3. We also further develop the attention-based model in Raff et. al with this residual approach.
4. Due to computational constraints, we decided to only use PE file headers up to their 4096th bytes, thus creating a 4096 dimensional sequential feature vector for every file.

## Results

Presented below is a table detailing the performance of each model.

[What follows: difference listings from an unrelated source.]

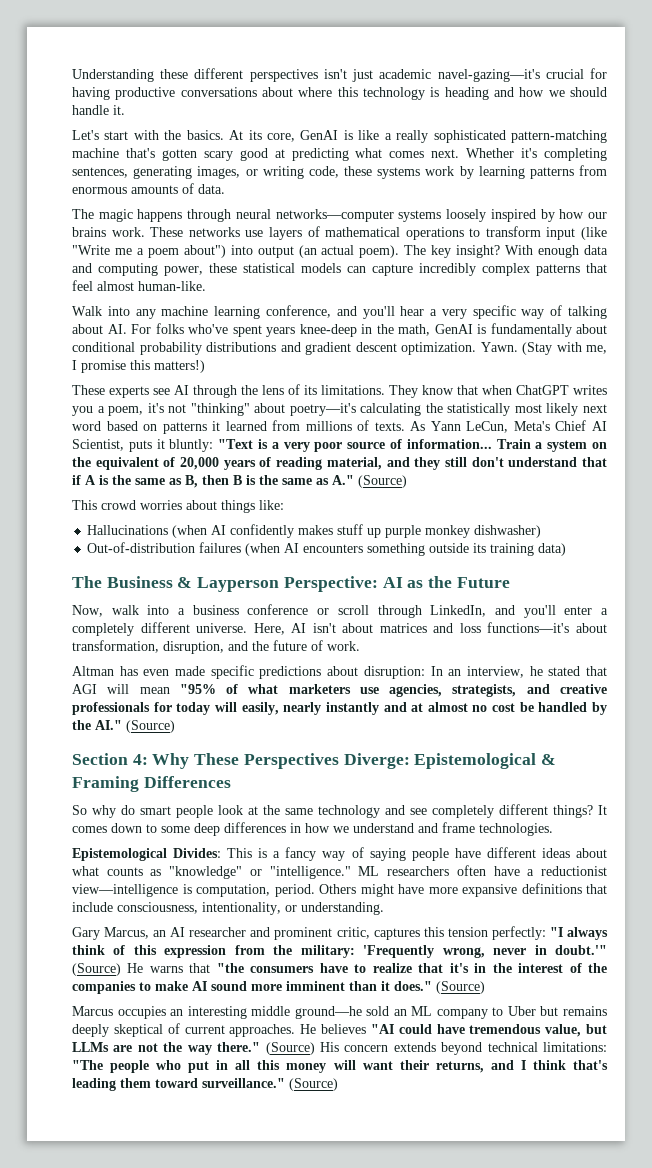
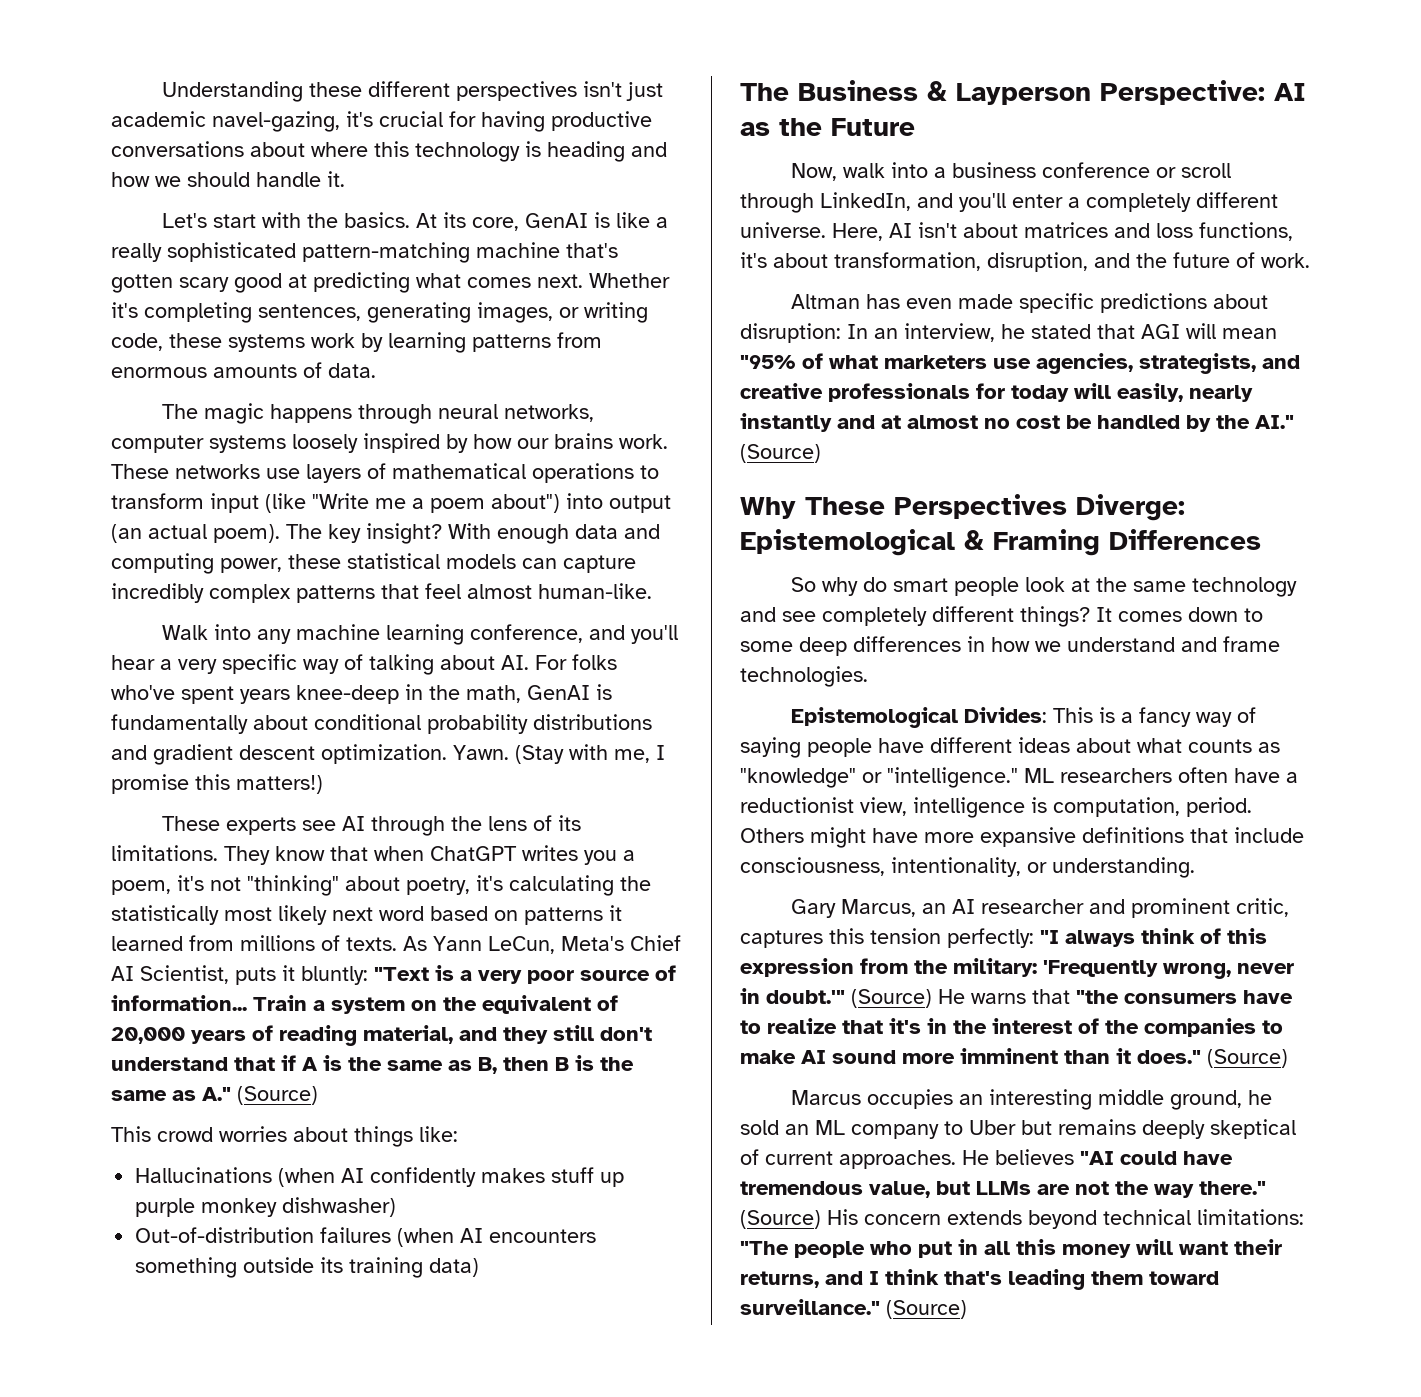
- Understanding these different perspectives isn't just academic navel-gazing—it's crucial for having productive conversations about where this technology is heading and how we should handle it.
+ Understanding these different perspectives isn't just academic navel-gazing, it's crucial for having productive conversations about where this technology is heading and how we should handle it.
- The magic happens through neural networks—computer systems loosely inspired by how our brains work.
+ The magic happens through neural networks, computer systems loosely inspired by how our brains work.
- They know that when ChatGPT writes you a poem, it's not "thinking" about poetry—it's calculating the statistically most likely next word based on patterns it learned from millions of texts.
+ They know that when ChatGPT writes you a poem, it's not "thinking" about poetry, it's calculating the statistically most likely next word based on patterns it learned from millions of texts.
- Here, AI isn't about matrices and loss functions—it's about transformation, disruption, and the future of work.
+ Here, AI isn't about matrices and loss functions, it's about transformation, disruption, and the future of work.
- Section 4: Why These Perspectives Diverge: Epistemological & Framing Differences
+ Why These Perspectives Diverge: Epistemological & Framing Differences
- ML researchers often have a reductionist view—intelligence is computation, period.
+ ML researchers often have a reductionist view, intelligence is computation, period.
- Marcus occupies an interesting middle ground—he sold an ML company to Uber but remains deeply skeptical of current approaches.
+ Marcus occupies an interesting middle ground, he sold an ML company to Uber but remains deeply skeptical of current approaches.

| Architecture | Acc | F1 |
| -------------- | --- | ---- |
| MalConvBase | 91 | .931 |
| MalConv+ | 94 | .951 |
| MalConv+ (E16) | 93 | .944 |
| MalConv+ (W64) | 94 | .949 |
| MC+ (E16,W64) | 94 | .950 |
| MC+ (C256) | 91 | .930 |
| GRU-CNN | 93 | .946 |
| BiGRU-CNN | 91 | .931 |
| GRU-CNN (H128) | 93 | .946 |
| ResGRU-CNN | 94 | .948 |
| AttnGRU-CNN | 94 | .952 |
| AttnResGRU-CNN | 94 | .952 |

For visualizations of training and model evaluation, refer to images in the `figures` directory.

## Contributing

The coding style is dictated by [black](https://black.readthedocs.io/en/stable/) and [isort](https://pycqa.github.io/isort/). You can apply them via

```
# pip install black isort
make style
```

Please feel free to submit issues or pull requests.

## Citation

If you find this repository helpful for your research, please cite as follows.

```
@misc{dmd,
title = {Deep Malware Detection: A neural approach to malware detection in portable executables},
author = {Tae, Jaesung},
year = 2020,
howpublished = {\url{https://github.com/jaketae/deep-malware-detection}}
}
```

## References

```
@misc{raff2017malware,
title = {Malware Detection by Eating a Whole EXE},
author = {Edward Raff and Jon Barker and Jared Sylvester and Robert Brandon and Bryan Catanzaro and Charles Nicholas},
year = 2017,
eprint = {1710.09435},
archiveprefix = {arXiv},
primaryclass = {stat.ML}
}
@article{Raff_2017,
title = {Learning the PE Header, Malware Detection with Minimal Domain Knowledge},
author = {Raff, Edward and Sylvester, Jared and Nicholas, Charles},
year = 2017,
journal = {Proceedings of the 10th ACM Workshop on Artificial Intelligence and Security - AISec ’17},
publisher = {ACM Press},
doi = {10.1145/3128572.3140442},
isbn = 9781450352024,
url = {http://dx.doi.org/10.1145/3128572.3140442}
}
```

## License

Released under the [MIT License](LICENSE).